## PROBLEM TO WORK ON:
All lines in the data below carrying the string "days" are to be located and copied.

---------------

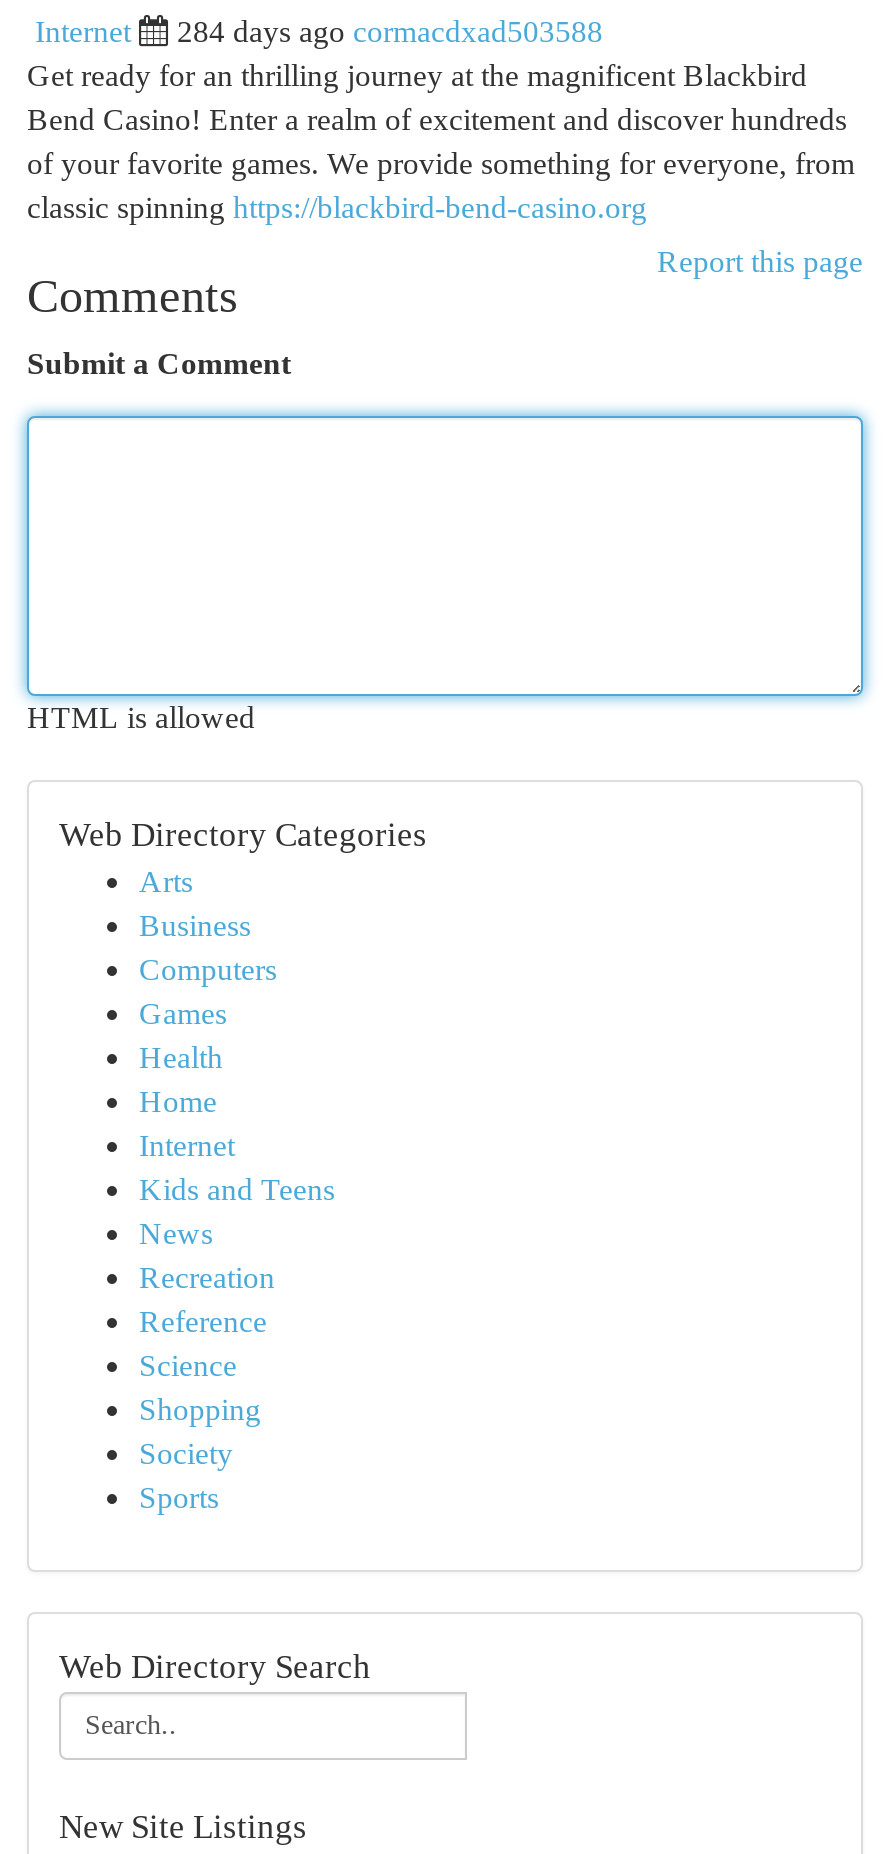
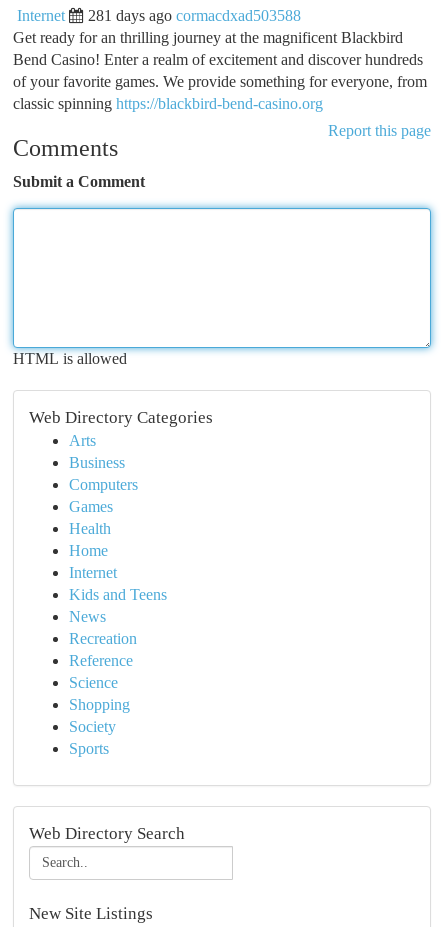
- 284 days ago cormacdxad503588
+ 281 days ago cormacdxad503588
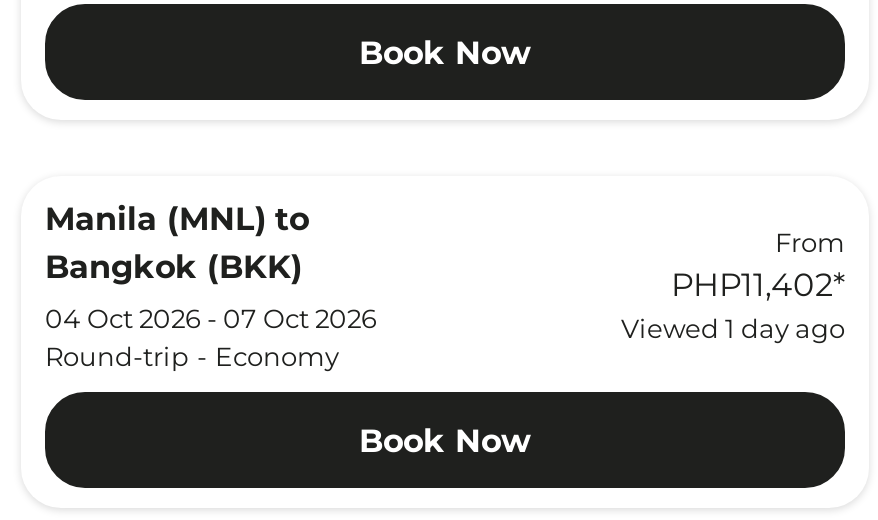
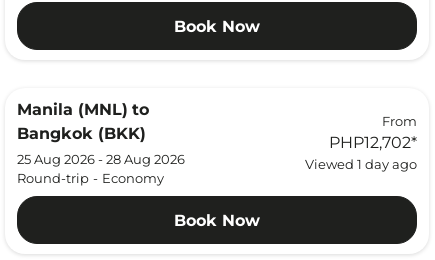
- PHP11,402*
+ PHP12,702*

- 04 Oct 2026 - 07 Oct 2026
+ 25 Aug 2026 - 28 Aug 2026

---------------

## RESPONSE:
- 284 days ago cormacdxad503588
+ 281 days ago cormacdxad503588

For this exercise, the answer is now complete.